Gdy rozedrgany uniosłem spojrzenie na swojego wybawcę, zobaczyłem jego. Blondyna z dyskoteki, który trzymał mnie oburącz za ramiona. Jego mokre włosy oblepiały twarz. Nie miał na sobie koszulki, tylko spodenki. Świat zatrzymał się dla mnie w miejscu. Patrzyłem, jak przygląda się mi. Widziałem, jak jego pełne usta się poruszają, układając się w słowa pytania, którego teraz nie mogłem dosłyszeć. Alkohol, szok i impuls pchnęły mnie w jego ramiona i nie odpowiadając na jego pytanie, po prostu go pocałowałem. Zaryzykowałem, choć wcale nawet nie wiedziałem, czy jest gejem, ani, jeśli jest, czy mu się podobam. Z jakiejś przyczyny jednak się tu pojawił. I rzucił się mi na pomoc.
Mój anioł stróż.
Czułem, że stężał pod moim dotykiem i na początku nie wiedział, jak się ma zachować. Po chwili jednak zabrał dłonie z moich ramion. Zamiast tego objął mnie mocno i odwzajemnił pocałunek. Obaj pachnęliśmy morzem. On jeszcze dodatkowo zapachem dobrej whisky, która mnie zawsze kręciła.

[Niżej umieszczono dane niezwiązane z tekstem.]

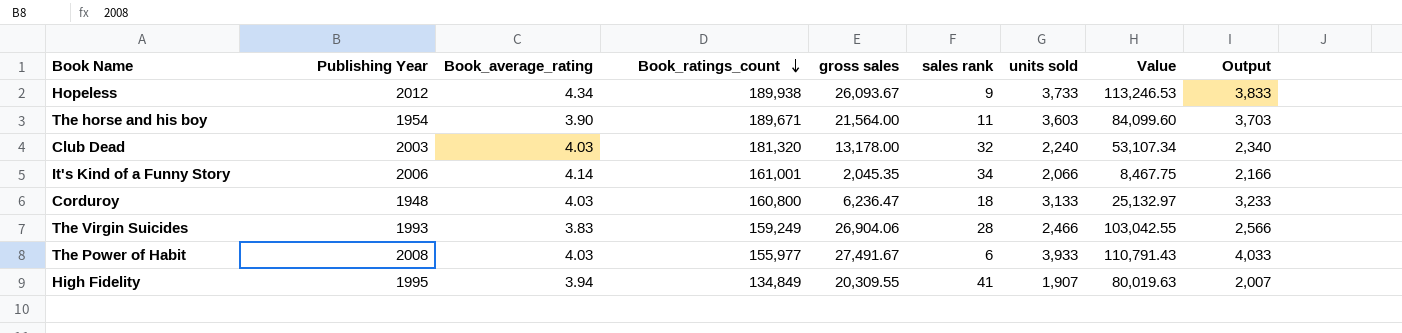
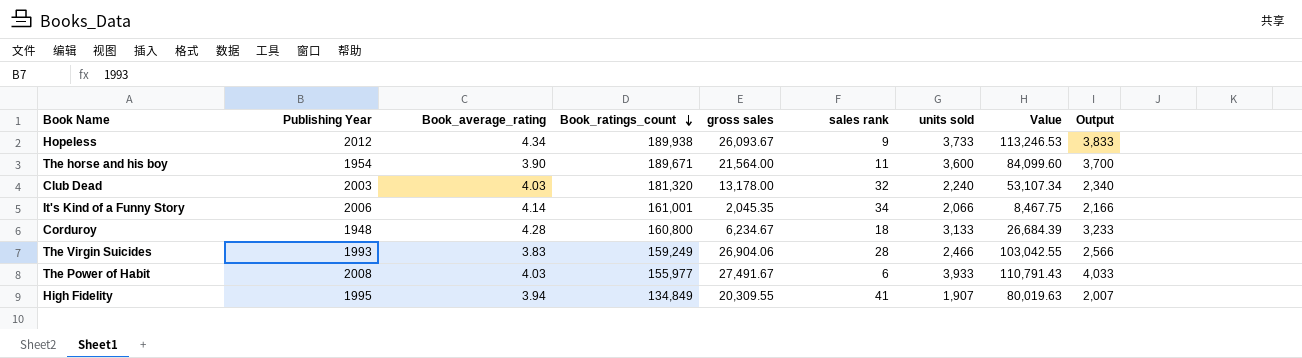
The horse and his boy | units sold: 3,603 -> 3,600
The horse and his boy | Output: 3,703 -> 3,700
Corduroy | Book_average_rating: 4.03 -> 4.28
Corduroy | gross sales: 6,236.47 -> 6,234.67
Corduroy | Value: 25,132.97 -> 26,684.39

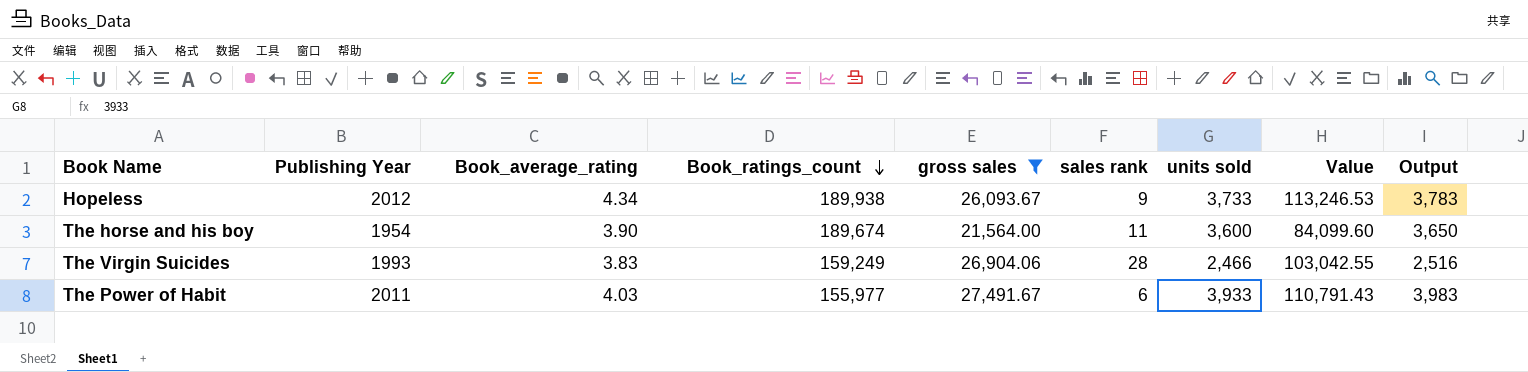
filter: none -> gross sales >= 21,564.00
column Output | formula: [units sold] + 100 -> [units sold] + 50
The horse and his boy | Book_ratings_count: 189,671 -> 189,674
The Power of Habit | Publishing Year: 2008 -> 2011

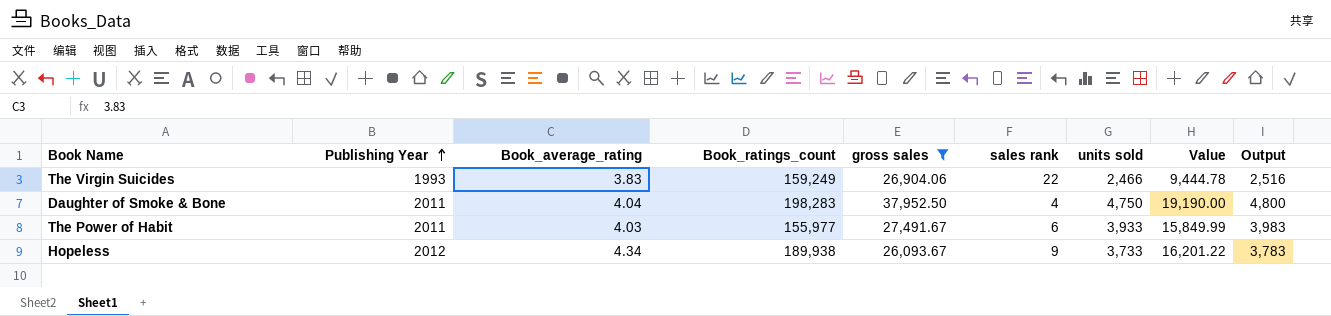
row order: Book_ratings_count descending -> Publishing Year ascending
column Value | formula: [Book_average_rating] * [gross sales] -> [Book_average_rating] * [units sold]
row The horse and his boy: 1954 | 3.90 | 189,674 | 21,564.00 | 11 | 3,600 | 84,099.60 | 3,650 -> none
The Virgin Suicides | sales rank: 28 -> 22
row Daughter of Smoke & Bone: none -> 2011 | 4.04 | 198,283 | 37,952.50 | 4 | 4,750 | 19,190.00 | 4,800

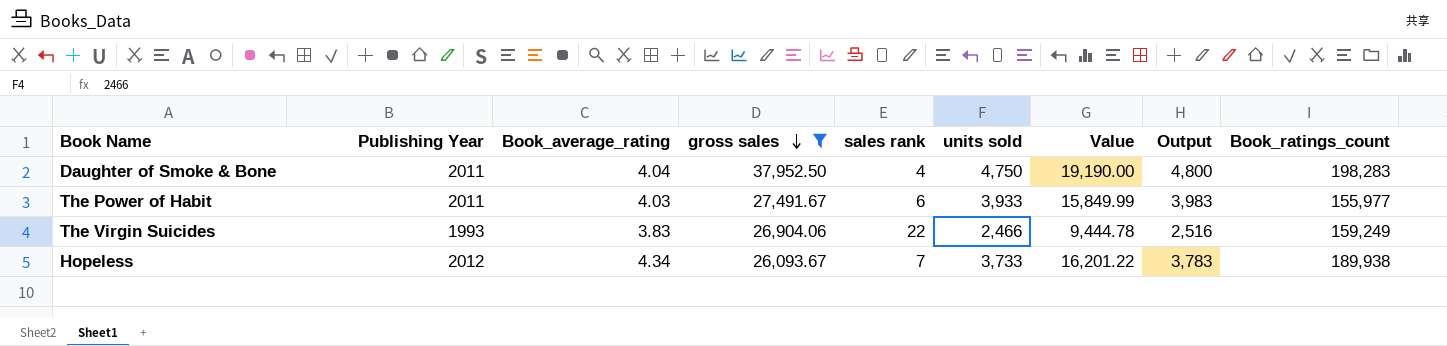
row order: Publishing Year ascending -> gross sales descending
column Book_ratings_count | position: 4 -> 9
Hopeless | sales rank: 9 -> 7

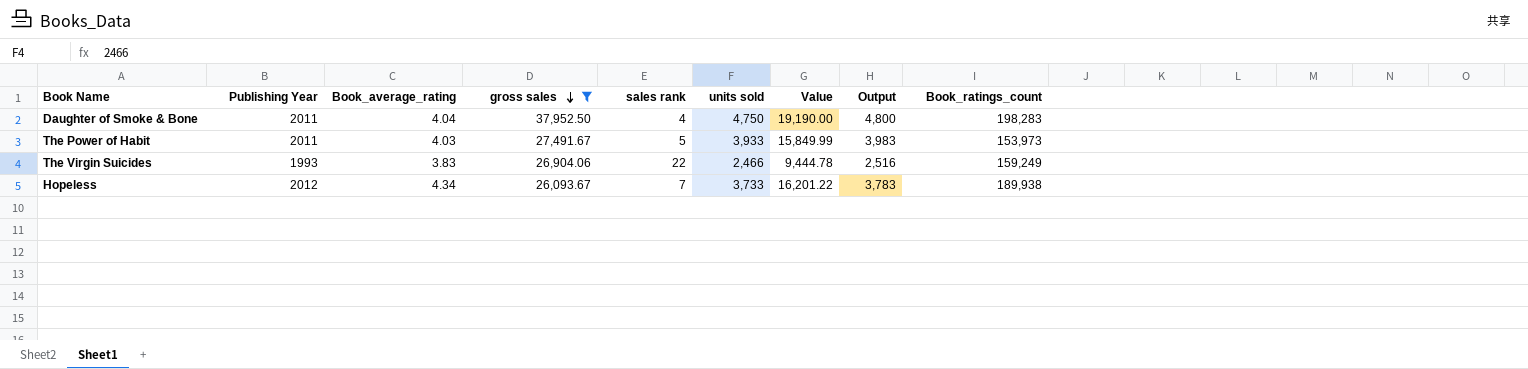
The Power of Habit | sales rank: 6 -> 5
The Power of Habit | Book_ratings_count: 155,977 -> 153,973

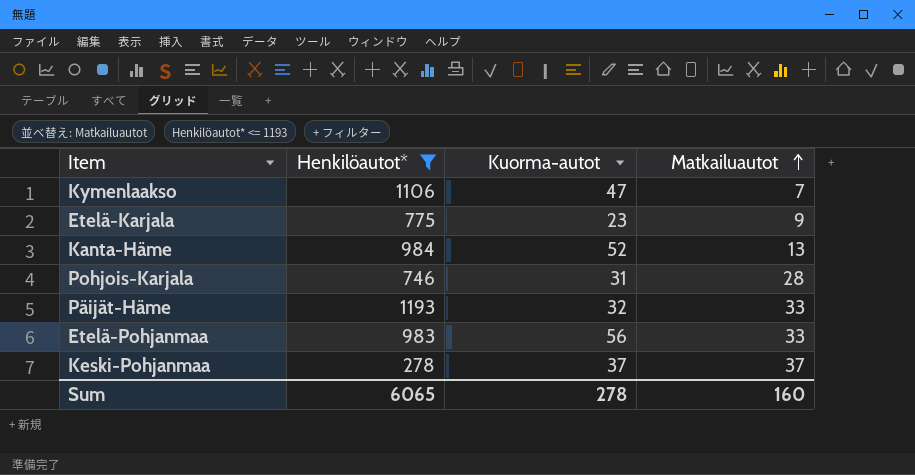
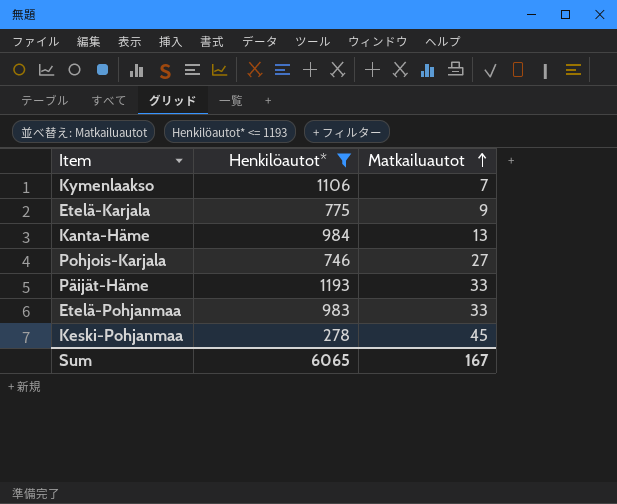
column Kuorma-autot | position: 3 -> none
Pohjois-Karjala | Matkailuautot: 28 -> 27
Keski-Pohjanmaa | Matkailuautot: 37 -> 45
Sum | Matkailuautot: 160 -> 167

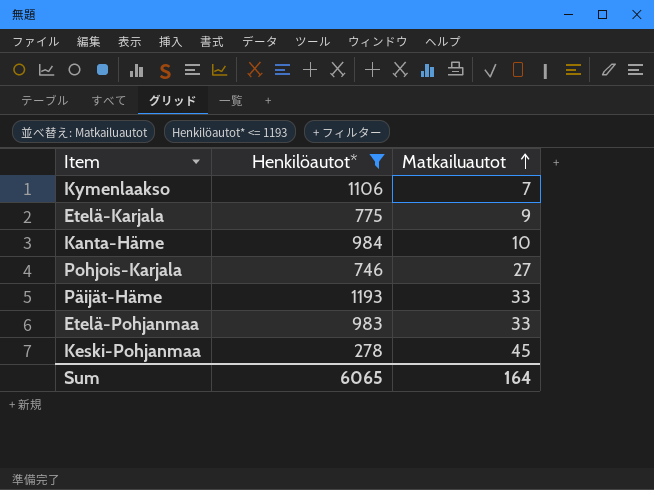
Kanta-Häme | Matkailuautot: 13 -> 10
Sum | Matkailuautot: 167 -> 164

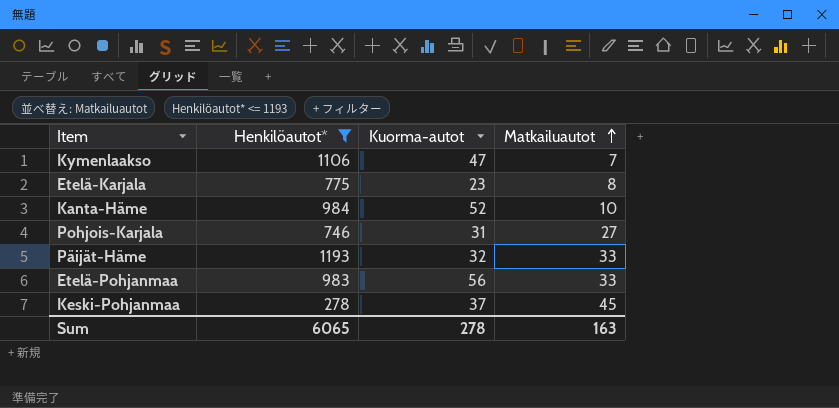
column Kuorma-autot | position: none -> 3
Etelä-Karjala | Matkailuautot: 9 -> 8
Sum | Matkailuautot: 164 -> 163

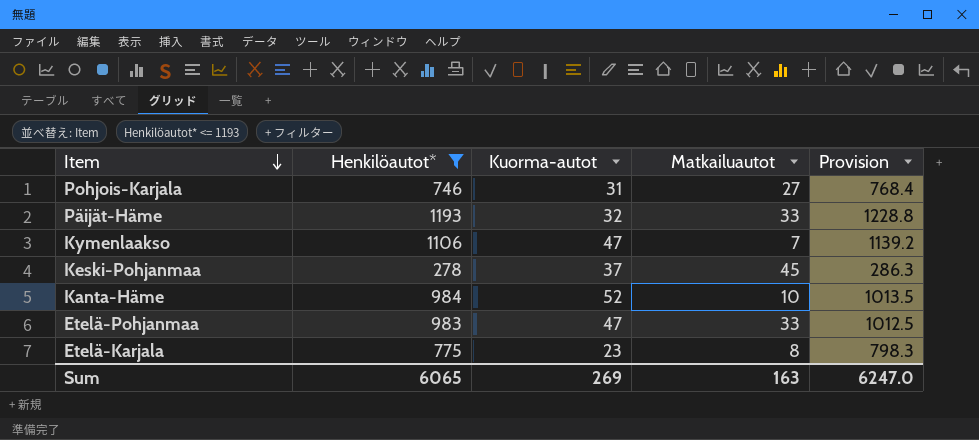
row order: Matkailuautot ascending -> Item descending
column Provision | formula: none -> [Henkilöautot*] * 1.03
Etelä-Pohjanmaa | Kuorma-autot: 56 -> 47
Sum | Kuorma-autot: 278 -> 269

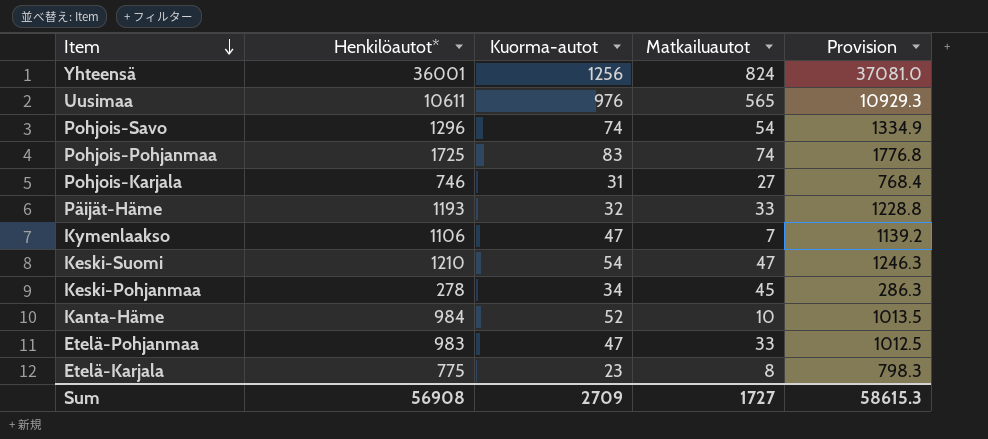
filter: Henkilöautot* <= 1193 -> none
Keski-Pohjanmaa | Kuorma-autot: 37 -> 34
Sum | Henkilöautot*: 6065 -> 56908
Sum | Kuorma-autot: 269 -> 2709
Sum | Matkailuautot: 163 -> 1727
Sum | Provision: 6247.0 -> 58615.3

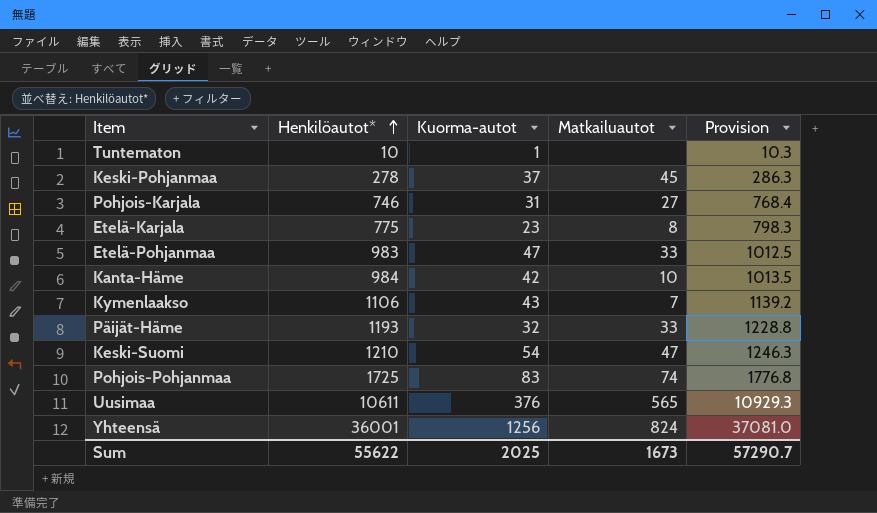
row order: Item descending -> Henkilöautot* ascending
row Pohjois-Savo: 1296 | 74 | 54 | 1334.9 -> none
row Tuntematon: none -> 10 | 1 | none | 10.3
Keski-Pohjanmaa | Kuorma-autot: 34 -> 37
Kanta-Häme | Kuorma-autot: 52 -> 42
Kymenlaakso | Kuorma-autot: 47 -> 43
Uusimaa | Kuorma-autot: 976 -> 376
Sum | Henkilöautot*: 56908 -> 55622
Sum | Kuorma-autot: 2709 -> 2025
Sum | Matkailuautot: 1727 -> 1673
Sum | Provision: 58615.3 -> 57290.7

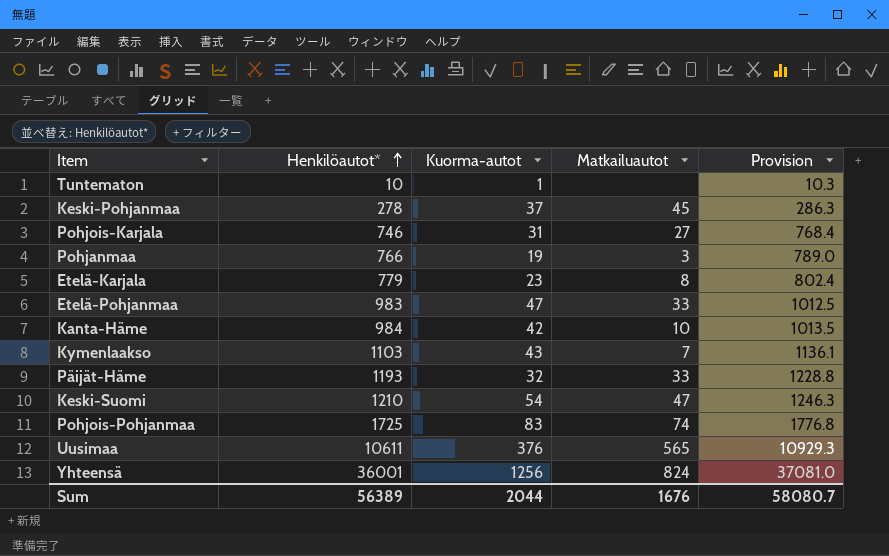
row Pohjanmaa: none -> 766 | 19 | 3 | 789.0
Etelä-Karjala | Henkilöautot*: 775 -> 779
Etelä-Karjala | Provision: 798.3 -> 802.4
Kymenlaakso | Henkilöautot*: 1106 -> 1103
Kymenlaakso | Provision: 1139.2 -> 1136.1
Sum | Henkilöautot*: 55622 -> 56389
Sum | Kuorma-autot: 2025 -> 2044
Sum | Matkailuautot: 1673 -> 1676
Sum | Provision: 57290.7 -> 58080.7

Odsunął się. Patrzył na mnie przez chwilę, po czym wziął moją dłoń. Nie myślałem o tym, że na plaży zostały moje rzeczy. Nie myślałem o tym, że przed chwilą się topiłem. Myślałem przez cały czas, jak on mnie niesamowicie podnieca, co zresztą z pewnością mógł już zaobserwować, bo w końcu byłem zupełnie nagi.
Pociągnął mnie do budki ratowniczej. Wyjął klucz z mokrych spodenek. Więc był ratownikiem… z taką klatką, jaką miał, nie mogłem się spodziewać niczego innego. Weszliśmy do środka, a tam czekała niewielka sofka. Zapalił żarówkę, jaka robiła tu za żyrandol, pchnął mnie na siedzenie i przyklęknął przede mną. Wszystko działo się prawie jak we śnie. I nie wiem, czy to za sprawą alkoholu, czy tego, że tonąłem… Ale patrzyłem, jak on zapalczywie połyka mojego penisa.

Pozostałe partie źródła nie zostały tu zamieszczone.